===== Given records =====
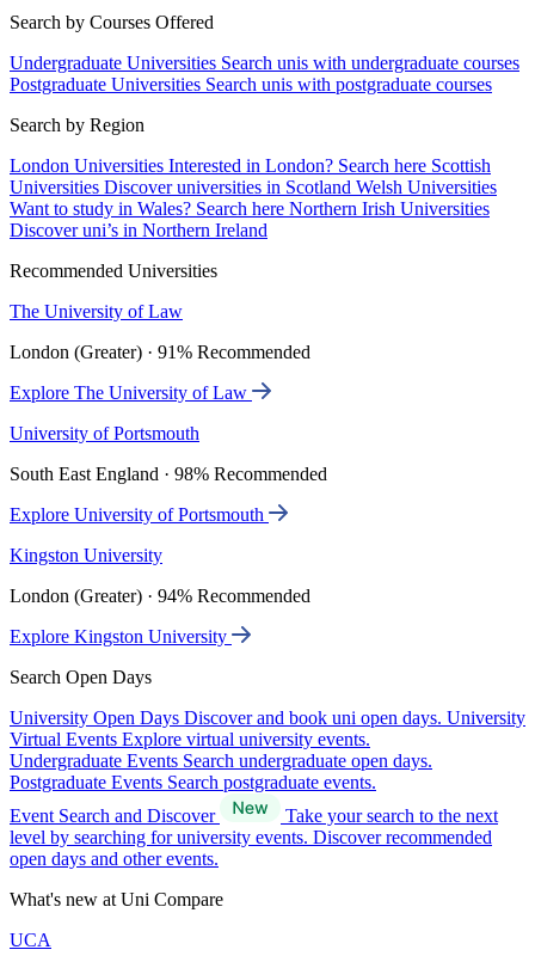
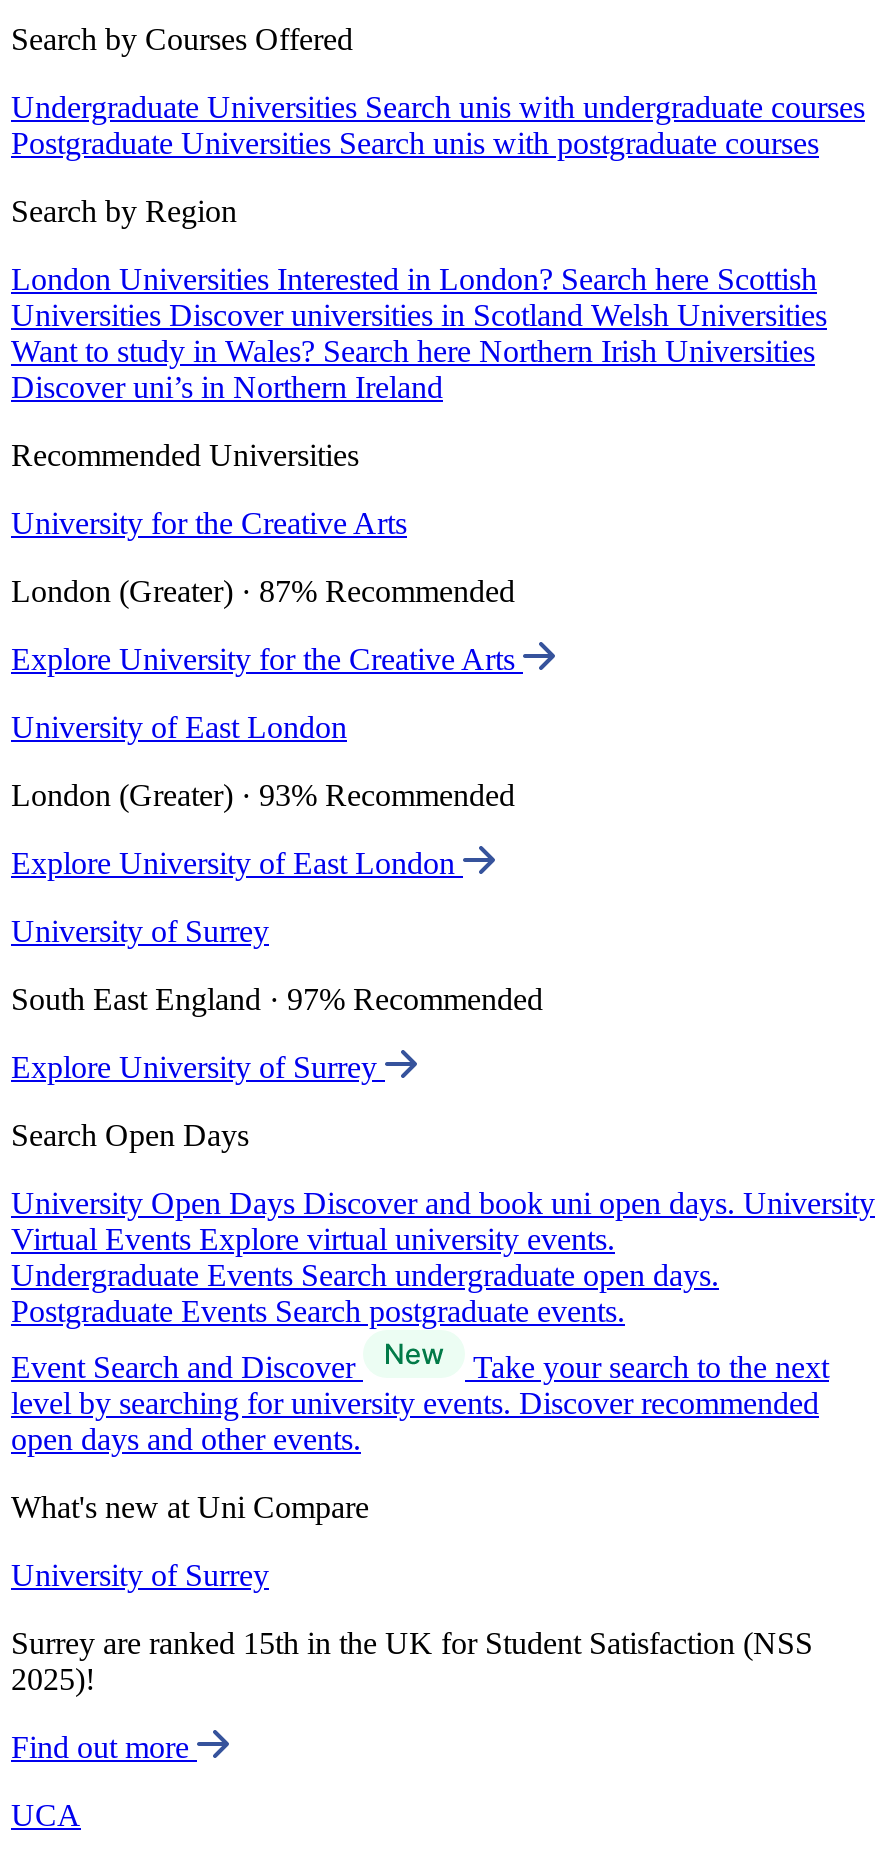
[10,301,183,322] The University of Law -> [11,506,407,540] University for the Creative Arts
[10,342,310,362] London (Greater) · 91% Recommended -> [11,574,515,608] London (Greater) · 87% Recommended
[10,383,252,403] Explore The University of Law -> [11,642,523,676] Explore University for the Creative Arts
[10,423,199,443] University of Portsmouth -> [11,710,347,744] University of East London
[10,464,327,484] South East England · 98% Recommended -> [11,778,515,812] London (Greater) · 93% Recommended
[10,504,269,525] Explore University of Portsmouth -> [11,846,463,880] Explore University of East London
[10,545,162,565] Kingston University -> [11,914,269,948] University of Surrey
[10,586,310,606] London (Greater) · 94% Recommended -> [11,982,543,1016] South East England · 97% Recommended
[10,626,232,647] Explore Kingston University -> [11,1050,385,1084] Explore University of Surrey
none -> [11,1558,813,1764] University of Surrey | Surrey are ranked 15th in the UK for Student Satisfaction (NSS | 2025)! | Find out more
=====
_Task item_: Show me each line of the listing above with "Portsmouth" in it.

_Response to the exercise_:
[10,423,199,443] University of Portsmouth -> [11,710,347,744] University of East London
[10,504,269,525] Explore University of Portsmouth -> [11,846,463,880] Explore University of East London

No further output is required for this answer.